The basic procedure for the new emailed tokens is this...

1) Obtain your tokens via the Tesco website as in the past. 
2) An email rolls up from Tesco with a code number. 
3) Phone Channel Tunnel and give them this reference
4) Job done - nothing to post.

The above only applies to NEW tokens obtained since early March 2013. If you have paper tokens, these still need posting.

Russell


----------



## GEMMY (Jun 19, 2006)

Just a thought,

£5 for the post office to do it properly

£1.44 to ensure it goes in a bag

£0.60 to not give a toss

E-mail free and guaranteed

So.............. :roll: 8) :lol: 

tony


----------



## elldwin (Dec 3, 2009)

I used their new sytem on Monday which was implemented last week. After you have put your voucher numbers in, Tesco email you a code which you give to Eurotunnel and within a couple of minutes I had my booking details. Brillant system saves the cost of posting the vouchers and quick.


----------



## Zebedee (Oct 3, 2007)

Thanks Elldwin.

I'm about to book, but wasn't aware of the new system.

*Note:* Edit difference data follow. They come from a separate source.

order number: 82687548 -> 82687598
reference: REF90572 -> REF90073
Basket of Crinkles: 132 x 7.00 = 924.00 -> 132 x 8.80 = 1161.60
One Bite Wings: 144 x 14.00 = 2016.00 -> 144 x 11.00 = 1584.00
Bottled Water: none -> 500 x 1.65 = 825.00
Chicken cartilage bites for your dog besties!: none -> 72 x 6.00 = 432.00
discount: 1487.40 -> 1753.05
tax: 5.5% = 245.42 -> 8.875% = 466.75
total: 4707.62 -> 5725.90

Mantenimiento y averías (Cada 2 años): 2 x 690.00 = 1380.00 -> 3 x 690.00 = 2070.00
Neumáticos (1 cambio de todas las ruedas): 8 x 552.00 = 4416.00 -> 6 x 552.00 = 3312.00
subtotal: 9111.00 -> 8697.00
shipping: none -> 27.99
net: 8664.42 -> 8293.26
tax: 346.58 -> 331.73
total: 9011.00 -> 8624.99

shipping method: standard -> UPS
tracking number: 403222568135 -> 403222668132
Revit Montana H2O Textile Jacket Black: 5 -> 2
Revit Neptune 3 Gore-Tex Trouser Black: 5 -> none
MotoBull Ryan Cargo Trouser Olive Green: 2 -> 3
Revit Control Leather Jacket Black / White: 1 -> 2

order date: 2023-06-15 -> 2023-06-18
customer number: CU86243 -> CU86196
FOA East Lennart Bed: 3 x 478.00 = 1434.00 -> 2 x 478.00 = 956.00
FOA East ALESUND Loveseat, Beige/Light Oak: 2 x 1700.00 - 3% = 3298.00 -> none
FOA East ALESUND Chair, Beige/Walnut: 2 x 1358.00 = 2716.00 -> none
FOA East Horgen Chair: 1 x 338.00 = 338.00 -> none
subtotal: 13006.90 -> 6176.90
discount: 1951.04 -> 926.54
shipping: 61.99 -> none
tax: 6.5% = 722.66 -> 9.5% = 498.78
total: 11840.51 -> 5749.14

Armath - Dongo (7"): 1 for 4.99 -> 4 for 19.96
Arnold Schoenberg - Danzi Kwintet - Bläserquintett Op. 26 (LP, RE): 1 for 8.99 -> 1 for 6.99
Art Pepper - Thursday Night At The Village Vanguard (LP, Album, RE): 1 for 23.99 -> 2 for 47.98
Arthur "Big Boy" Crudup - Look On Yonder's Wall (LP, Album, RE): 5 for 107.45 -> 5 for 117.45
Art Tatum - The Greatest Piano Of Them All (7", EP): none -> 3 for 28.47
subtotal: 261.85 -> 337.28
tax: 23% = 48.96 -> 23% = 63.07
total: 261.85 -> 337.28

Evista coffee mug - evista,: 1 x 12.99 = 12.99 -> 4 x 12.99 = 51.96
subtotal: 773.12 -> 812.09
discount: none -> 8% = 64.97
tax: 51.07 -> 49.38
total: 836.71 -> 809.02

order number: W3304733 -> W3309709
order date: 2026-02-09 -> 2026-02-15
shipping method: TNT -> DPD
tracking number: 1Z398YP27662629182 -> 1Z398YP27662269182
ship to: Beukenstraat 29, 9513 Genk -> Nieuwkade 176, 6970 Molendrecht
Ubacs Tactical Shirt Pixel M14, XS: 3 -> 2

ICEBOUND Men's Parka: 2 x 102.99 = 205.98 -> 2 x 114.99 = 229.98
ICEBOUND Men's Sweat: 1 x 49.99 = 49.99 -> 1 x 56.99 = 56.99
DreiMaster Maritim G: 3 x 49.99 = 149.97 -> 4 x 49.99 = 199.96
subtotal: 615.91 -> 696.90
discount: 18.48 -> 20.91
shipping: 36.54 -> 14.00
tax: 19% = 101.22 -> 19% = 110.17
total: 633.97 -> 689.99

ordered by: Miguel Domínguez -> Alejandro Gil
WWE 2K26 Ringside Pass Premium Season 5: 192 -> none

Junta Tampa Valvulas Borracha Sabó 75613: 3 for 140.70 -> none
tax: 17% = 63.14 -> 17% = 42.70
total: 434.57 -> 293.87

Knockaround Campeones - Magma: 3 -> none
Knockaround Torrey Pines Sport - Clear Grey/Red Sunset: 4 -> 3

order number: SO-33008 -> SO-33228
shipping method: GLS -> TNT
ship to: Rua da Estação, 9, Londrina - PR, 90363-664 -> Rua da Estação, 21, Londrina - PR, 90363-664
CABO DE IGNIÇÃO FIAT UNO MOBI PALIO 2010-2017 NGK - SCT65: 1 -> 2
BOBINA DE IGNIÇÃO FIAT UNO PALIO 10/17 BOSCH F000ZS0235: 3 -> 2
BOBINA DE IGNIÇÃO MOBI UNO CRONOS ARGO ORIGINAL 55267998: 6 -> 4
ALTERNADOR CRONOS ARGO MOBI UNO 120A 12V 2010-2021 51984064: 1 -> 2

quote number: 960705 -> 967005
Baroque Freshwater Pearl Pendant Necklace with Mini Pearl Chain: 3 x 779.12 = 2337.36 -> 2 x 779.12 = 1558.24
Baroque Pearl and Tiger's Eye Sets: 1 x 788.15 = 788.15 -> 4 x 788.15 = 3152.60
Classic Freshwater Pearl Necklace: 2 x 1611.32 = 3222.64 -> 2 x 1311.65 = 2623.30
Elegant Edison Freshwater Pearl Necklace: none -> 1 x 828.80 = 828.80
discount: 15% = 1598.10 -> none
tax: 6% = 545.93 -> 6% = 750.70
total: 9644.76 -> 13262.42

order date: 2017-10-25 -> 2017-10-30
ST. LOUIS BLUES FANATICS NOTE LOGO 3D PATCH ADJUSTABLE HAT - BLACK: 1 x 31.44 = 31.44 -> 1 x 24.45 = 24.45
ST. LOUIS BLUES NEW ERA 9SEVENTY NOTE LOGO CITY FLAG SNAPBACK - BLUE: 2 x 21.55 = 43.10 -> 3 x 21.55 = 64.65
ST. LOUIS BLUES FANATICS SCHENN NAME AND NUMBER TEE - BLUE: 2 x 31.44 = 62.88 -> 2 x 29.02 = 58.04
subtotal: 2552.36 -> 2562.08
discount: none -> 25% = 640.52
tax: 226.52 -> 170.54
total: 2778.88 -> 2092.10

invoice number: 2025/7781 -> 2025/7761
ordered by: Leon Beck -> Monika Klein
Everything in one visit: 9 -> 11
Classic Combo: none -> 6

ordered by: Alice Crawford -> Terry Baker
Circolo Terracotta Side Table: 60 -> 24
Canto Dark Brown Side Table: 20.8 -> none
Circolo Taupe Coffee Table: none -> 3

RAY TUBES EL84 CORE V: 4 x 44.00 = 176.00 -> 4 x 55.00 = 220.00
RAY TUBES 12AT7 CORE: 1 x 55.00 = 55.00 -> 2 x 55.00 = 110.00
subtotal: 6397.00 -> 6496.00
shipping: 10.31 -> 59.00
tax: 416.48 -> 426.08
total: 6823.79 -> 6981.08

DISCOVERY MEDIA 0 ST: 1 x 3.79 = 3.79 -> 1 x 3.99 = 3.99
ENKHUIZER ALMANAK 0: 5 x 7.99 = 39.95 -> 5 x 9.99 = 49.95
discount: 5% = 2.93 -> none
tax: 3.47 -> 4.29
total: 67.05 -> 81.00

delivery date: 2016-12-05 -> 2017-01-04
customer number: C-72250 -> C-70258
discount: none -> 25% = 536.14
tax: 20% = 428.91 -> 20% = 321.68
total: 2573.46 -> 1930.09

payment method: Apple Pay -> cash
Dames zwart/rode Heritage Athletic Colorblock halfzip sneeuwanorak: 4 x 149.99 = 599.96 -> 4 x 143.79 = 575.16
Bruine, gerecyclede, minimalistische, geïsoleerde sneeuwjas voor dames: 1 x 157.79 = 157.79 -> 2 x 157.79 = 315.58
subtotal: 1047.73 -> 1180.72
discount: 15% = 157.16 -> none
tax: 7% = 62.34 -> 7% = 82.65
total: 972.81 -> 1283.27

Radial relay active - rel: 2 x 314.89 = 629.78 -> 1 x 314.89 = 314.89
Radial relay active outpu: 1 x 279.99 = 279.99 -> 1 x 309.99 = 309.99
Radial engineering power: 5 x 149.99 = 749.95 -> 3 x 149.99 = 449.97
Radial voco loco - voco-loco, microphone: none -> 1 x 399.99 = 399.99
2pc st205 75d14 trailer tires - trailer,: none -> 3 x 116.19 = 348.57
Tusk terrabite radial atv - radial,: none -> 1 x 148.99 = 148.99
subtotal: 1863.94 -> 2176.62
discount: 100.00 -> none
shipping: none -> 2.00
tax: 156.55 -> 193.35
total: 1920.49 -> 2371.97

Can I suggest that you start a new thread with a suitable title to tell other members of the changes. They may not pick it up within this thread.

Dave


----------



## Camdoon (Sep 21, 2012)

Whole processs took me half an hour from ordering the email vouchers all the way through to the confirmation email from the chunnel.
http://www.tesco.com/clubcard/deals/product.aspx?R=3223


----------



## elldwin (Dec 3, 2009)

I would be quite happy to but it was just there and I am sure everybody will see it just like I did when you go on their website.

Jan


----------



## teemyob (Nov 22, 2005)

*Tesco*

I had a Tesco Eurotunnel Deal Voucher for £10 and wanted to top up with the new system.

I was told I could not do this.

But I had already converted the remaining top up amount from Tesco to Eurotunnel by email.

So that left me short.

So I booked with Brittany Ferries to resolve another issue and will use the Teco Codes another time and the Physical Eurotunnel voucher I can use for Stena line.

Confused?

TM


----------



## 91502 (May 1, 2005)

Recoded delivery will only cover lost vouchers up to £46 so if over this you are better going for special deliver.
James


----------



## mikebeaches (Oct 18, 2008)

JP said:


> Recoded delivery will only cover lost vouchers up to £46 so if over this you are better going for special deliver.
> James


For what it is worth, from 2 April '13, the amount of compensation for lost items which have been sent 'Royal Mail Signed For' will increase from £46 to £50.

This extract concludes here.